= Dragutin Pećić =

Serbian politician and lawyer

Dragutin Pećić (Jagodina, Principality of Serbia, 16 January 1871 - Belgrade, 1948) was a Serbian politician and lawyer. He was also the founder and chairman of the Central Bank and the Yugoslav Insurance Company.

==Biography==
Drgutin Pećić was born in Jagodina in 1871 to father Dobroslav, a merchant, and mother Katarina (née Damjanović). He completed his elementary education in Jagodina and Gymnasium in Belgrade before enrolling in Law School of the Velika škola in Belgrade. Upon graduation in 1895, he opened his own practice in Belgrade and joined the popular People's Radical Party (NRS). In the Radical cabinet of Nikola Pašić in 1905 Pećić was Minister of Justice. Later as a member of the Cabinet of Ljubomir Davidović, he was appointed Minister of Construction from 27 July 1924 to 6 November 1924. In 1925 he was a member of the Democratic Party.

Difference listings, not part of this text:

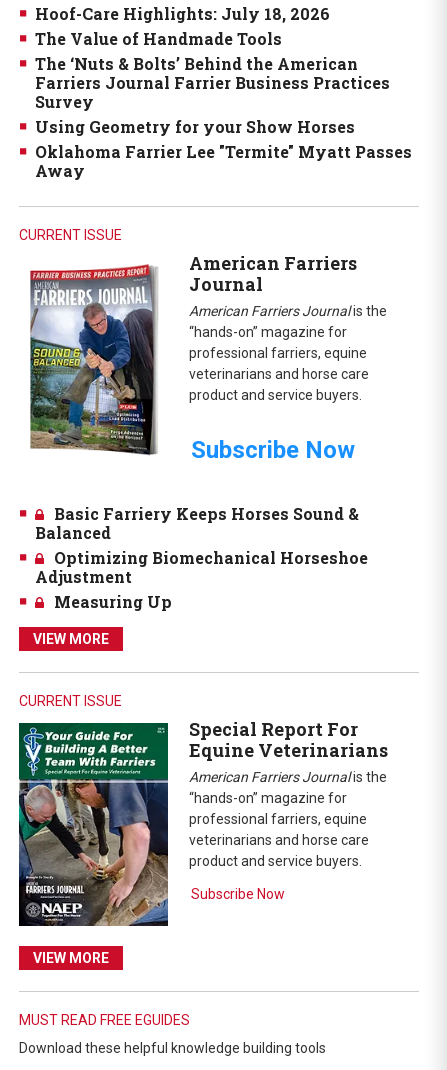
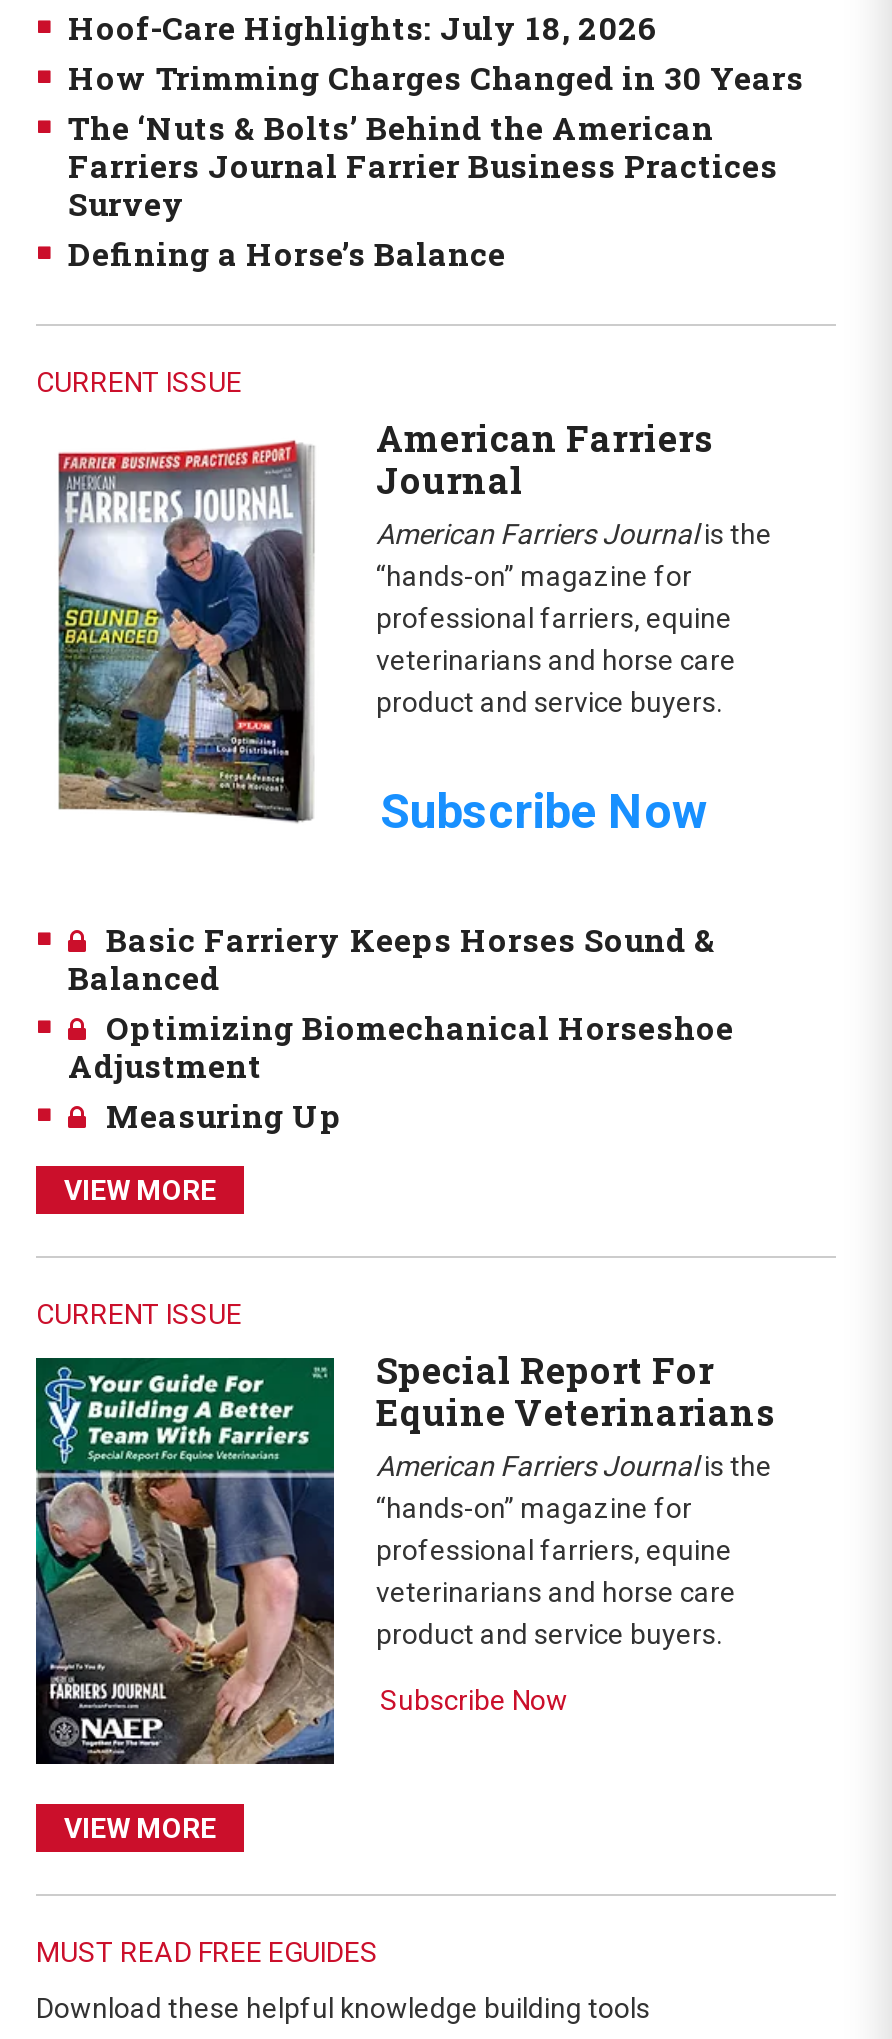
- The Value of Handmade Tools
+ How Trimming Charges Changed in 30 Years

- Using Geometry for your Show Horses
- Oklahoma Farrier Lee "Termite" Myatt Passes
- Away
+ Defining a Horse’s Balance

He was a Member of Parliament (MP) in three cabinets from 1903 to 1929.

As a retired government minister, Dragutin Pećić was one of the founders and chairman of the Centralna Banka (Central Bank) and a founding member of the Executive Committee of the Yugoslav Insurance Company Limited in Belgrade.

==Personal life==
He was married to Jela Savić and they had three children, two sons and a daughter.